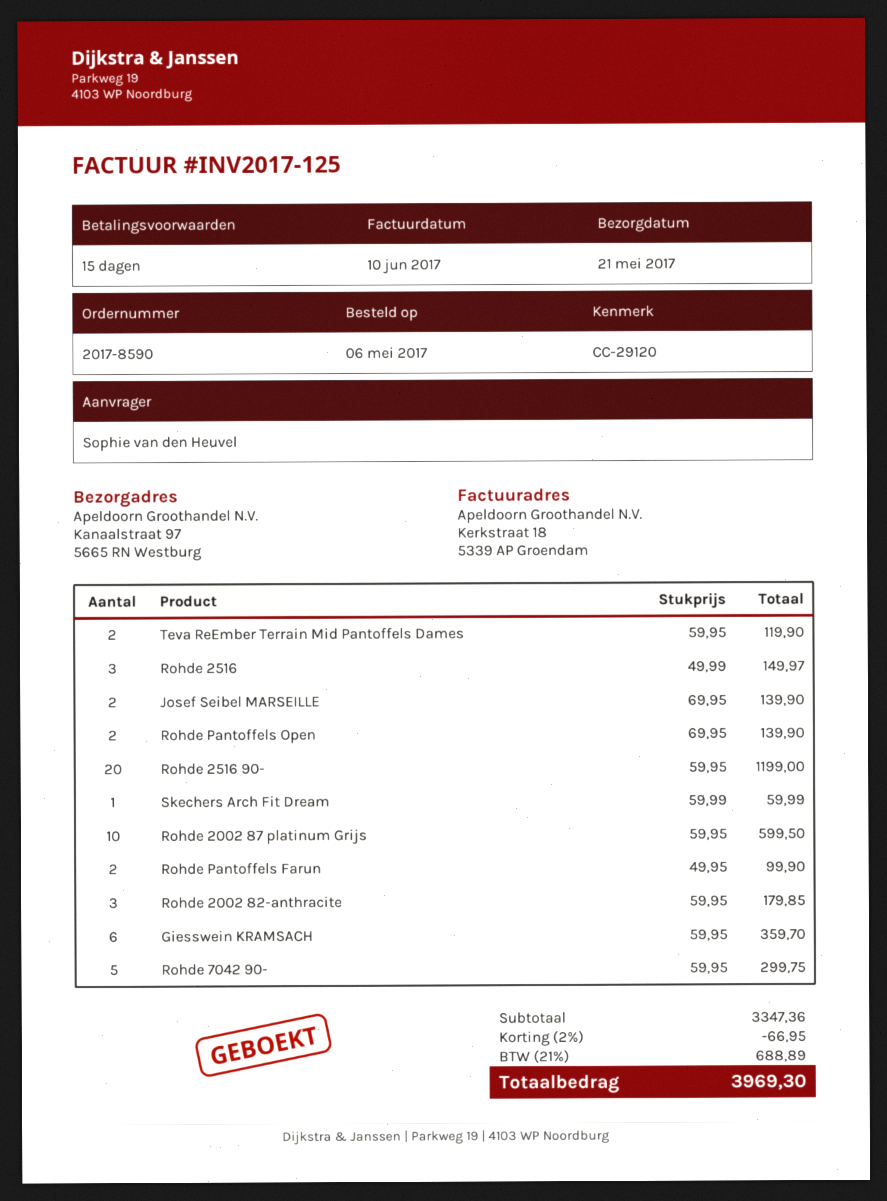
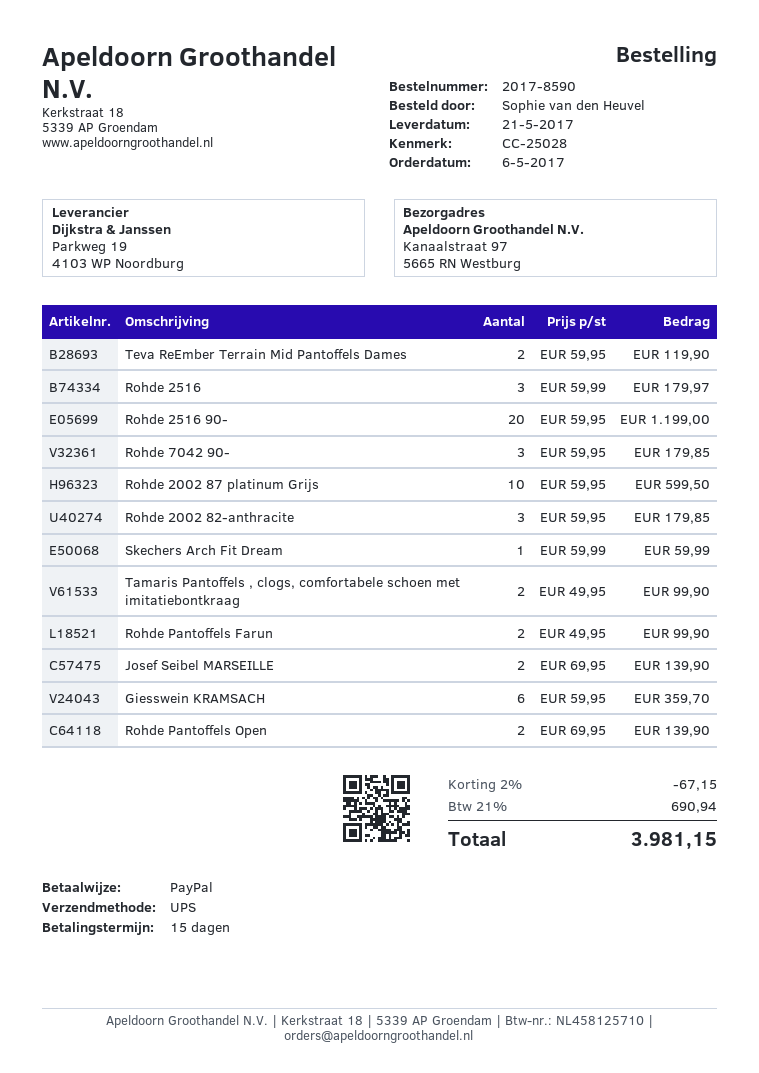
reference: CC-29120 -> CC-25028
Rohde 2516: 3 x 49.99 = 149.97 -> 3 x 59.99 = 179.97
Rohde 7042 90-: 5 x 59.95 = 299.75 -> 3 x 59.95 = 179.85
Tamaris Pantoffels , clogs, comfortabele schoen met imitatiebontkraag: none -> 2 x 49.95 = 99.90
discount: 2% = 66.95 -> 2% = 67.15
tax: 21% = 688.89 -> 21% = 690.94
total: 3969.30 -> 3981.15

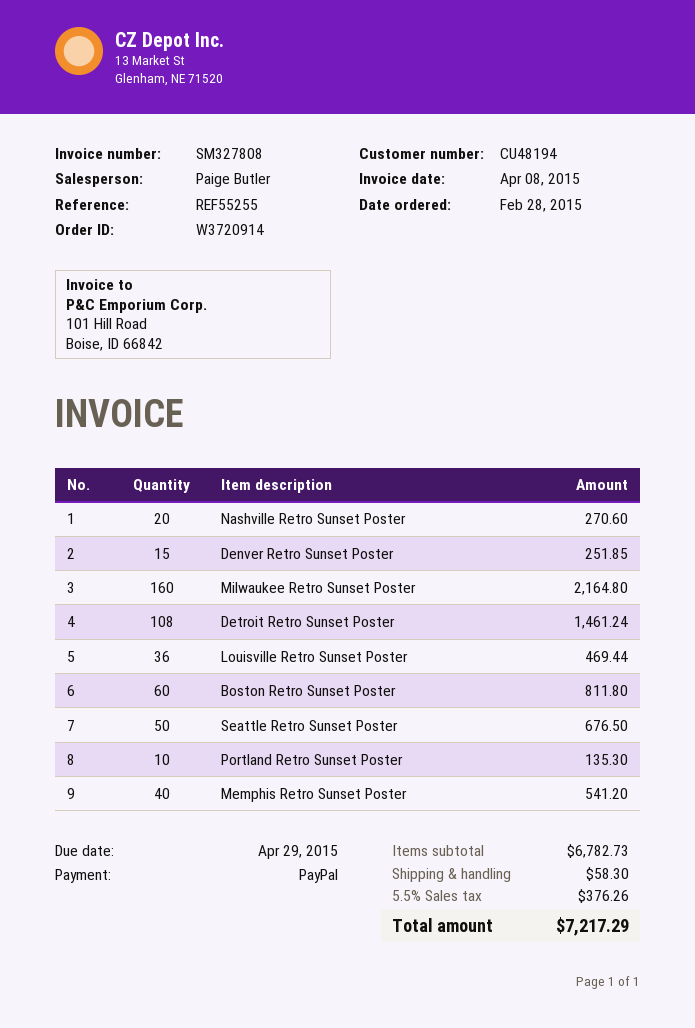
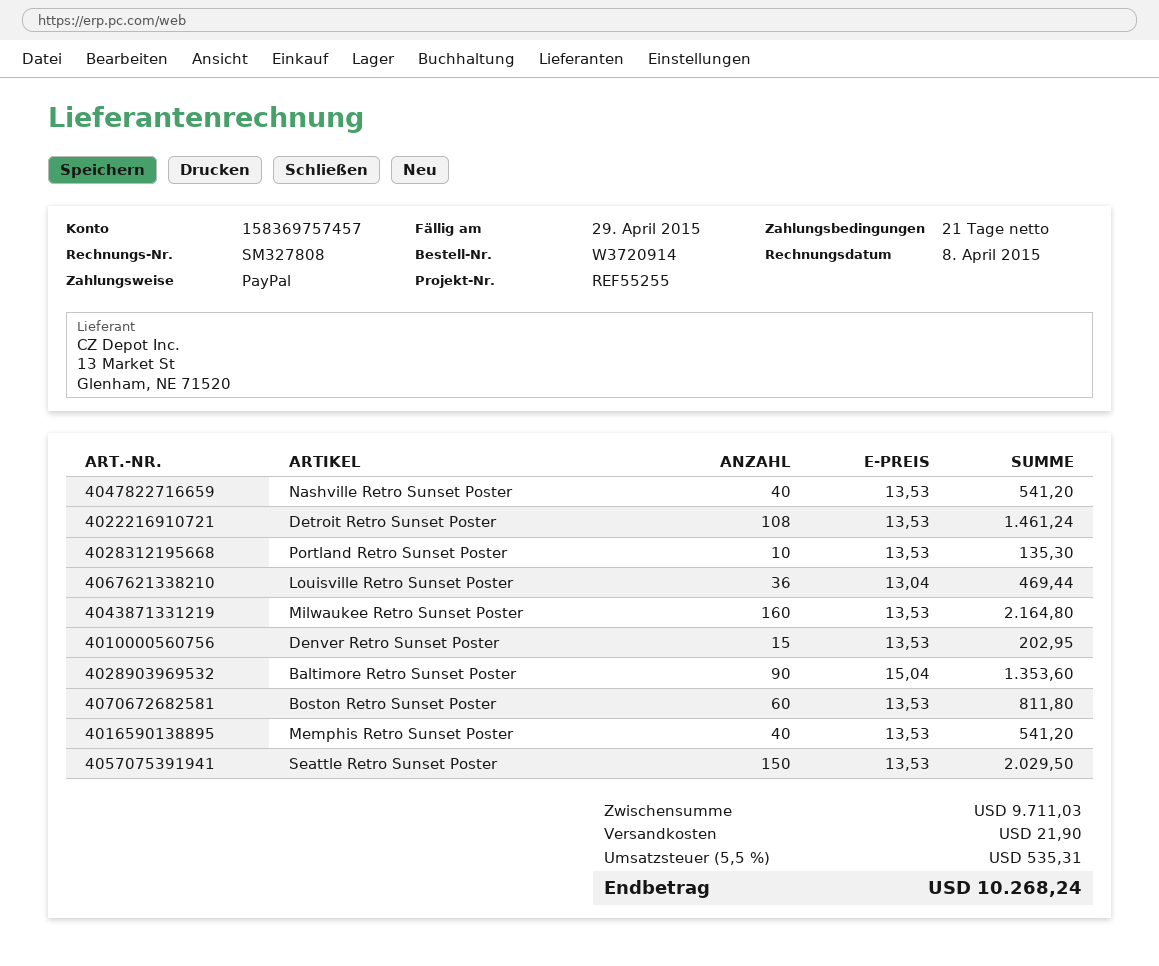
Nashville Retro Sunset Poster: 20 for 270.60 -> 40 for 541.20
Denver Retro Sunset Poster: 15 for 251.85 -> 15 for 202.95
Seattle Retro Sunset Poster: 50 for 676.50 -> 150 for 2029.50
Baltimore Retro Sunset Poster: none -> 90 for 1353.60
subtotal: 6782.73 -> 9711.03
shipping: 58.30 -> 21.90
tax: 5.5% = 376.26 -> 5.5% = 535.31
total: 7217.29 -> 10268.24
--
■ Task statement ■
Restate word for word only the lines from the one with "Rohde 7042 90-: 5" through the last line of the material, both included. Any picture should be left out.

■ Reply ■
Rohde 7042 90-: 5 x 59.95 = 299.75 -> 3 x 59.95 = 179.85
Tamaris Pantoffels , clogs, comfortabele schoen met imitatiebontkraag: none -> 2 x 49.95 = 99.90
discount: 2% = 66.95 -> 2% = 67.15
tax: 21% = 688.89 -> 21% = 690.94
total: 3969.30 -> 3981.15

Nashville Retro Sunset Poster: 20 for 270.60 -> 40 for 541.20
Denver Retro Sunset Poster: 15 for 251.85 -> 15 for 202.95
Seattle Retro Sunset Poster: 50 for 676.50 -> 150 for 2029.50
Baltimore Retro Sunset Poster: none -> 90 for 1353.60
subtotal: 6782.73 -> 9711.03
shipping: 58.30 -> 21.90
tax: 5.5% = 376.26 -> 5.5% = 535.31
total: 7217.29 -> 10268.24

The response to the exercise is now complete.